The number of lines below holding the string "July" is the only answer wanted.

TASK MATERIAL ::
____________
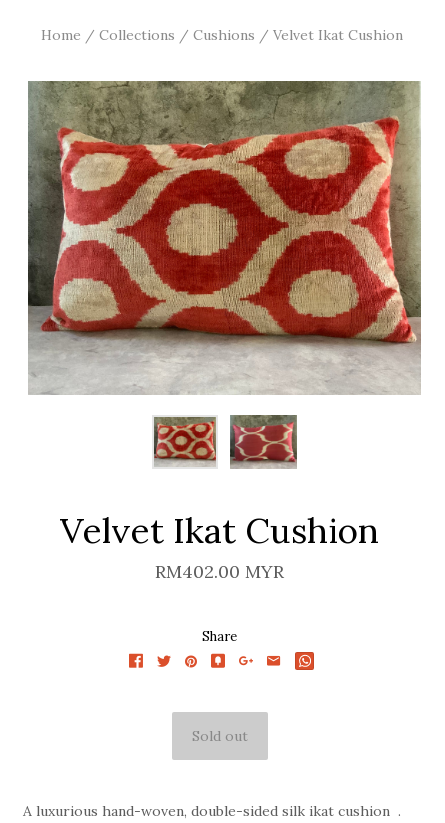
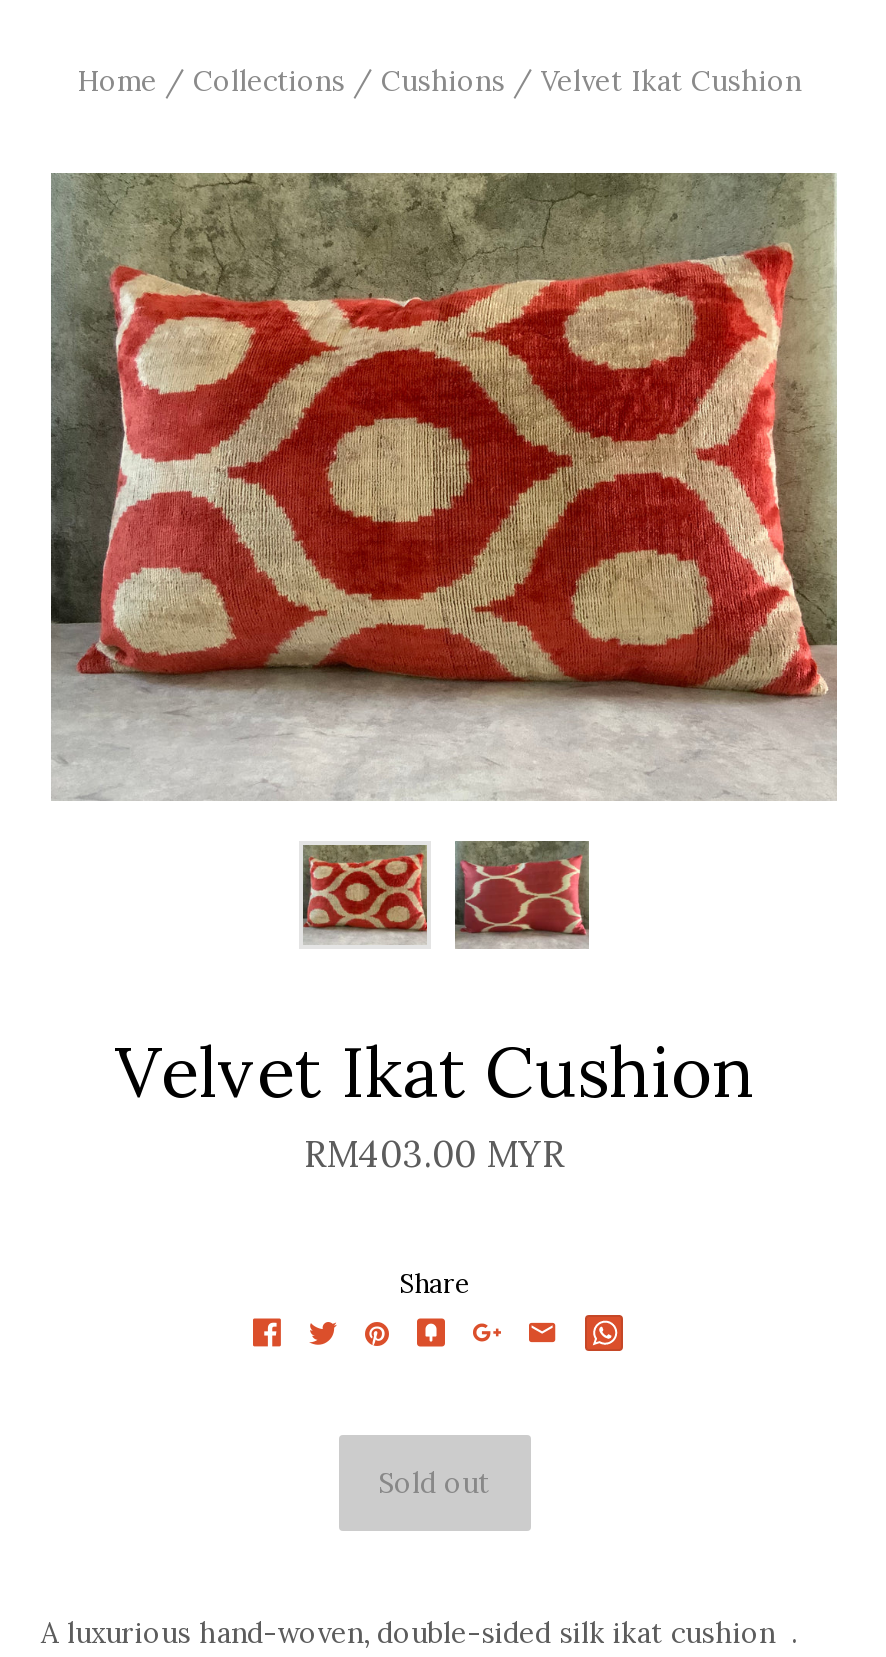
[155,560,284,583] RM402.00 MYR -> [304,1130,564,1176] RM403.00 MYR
____________
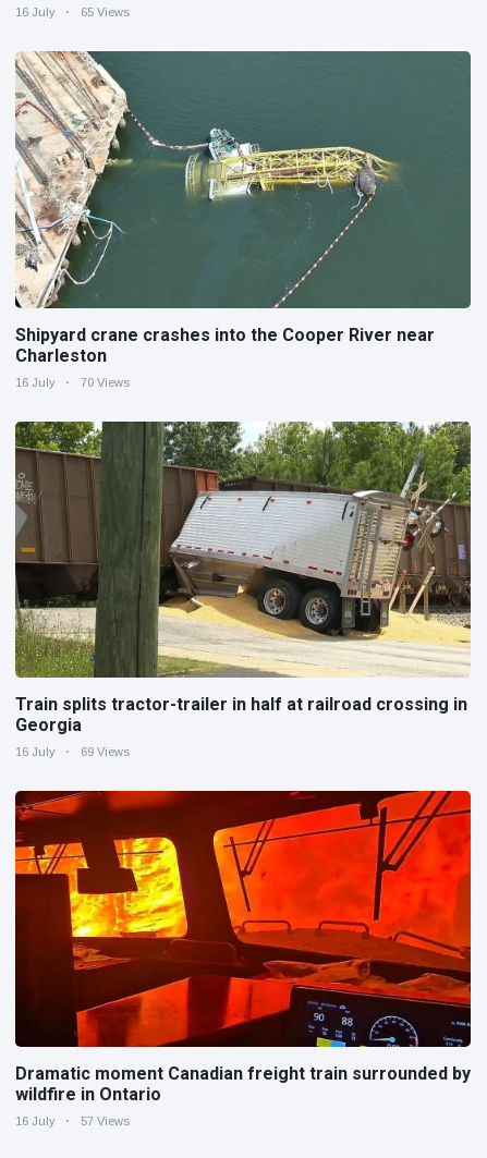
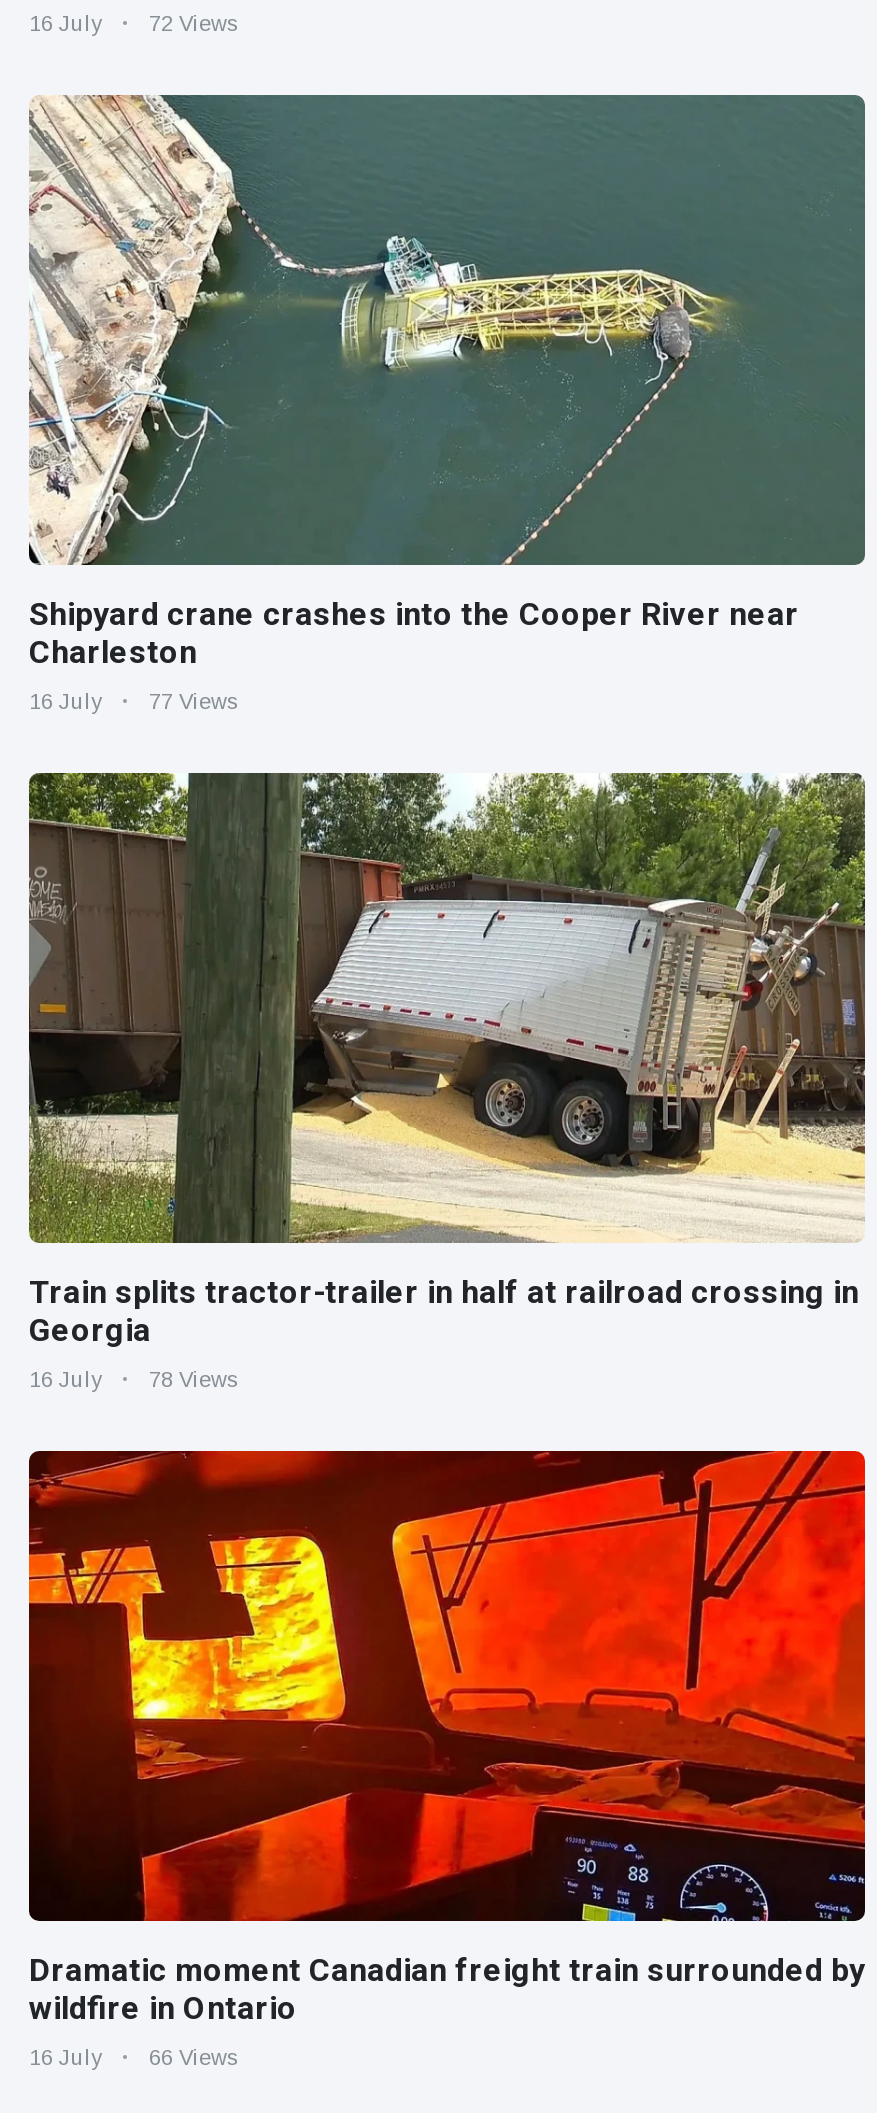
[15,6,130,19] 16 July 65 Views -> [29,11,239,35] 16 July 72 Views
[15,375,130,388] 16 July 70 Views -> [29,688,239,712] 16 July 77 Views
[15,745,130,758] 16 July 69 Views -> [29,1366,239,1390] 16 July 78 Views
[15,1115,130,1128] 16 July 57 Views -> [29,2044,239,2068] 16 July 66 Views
____________
EXERCISE ANSWER :: 4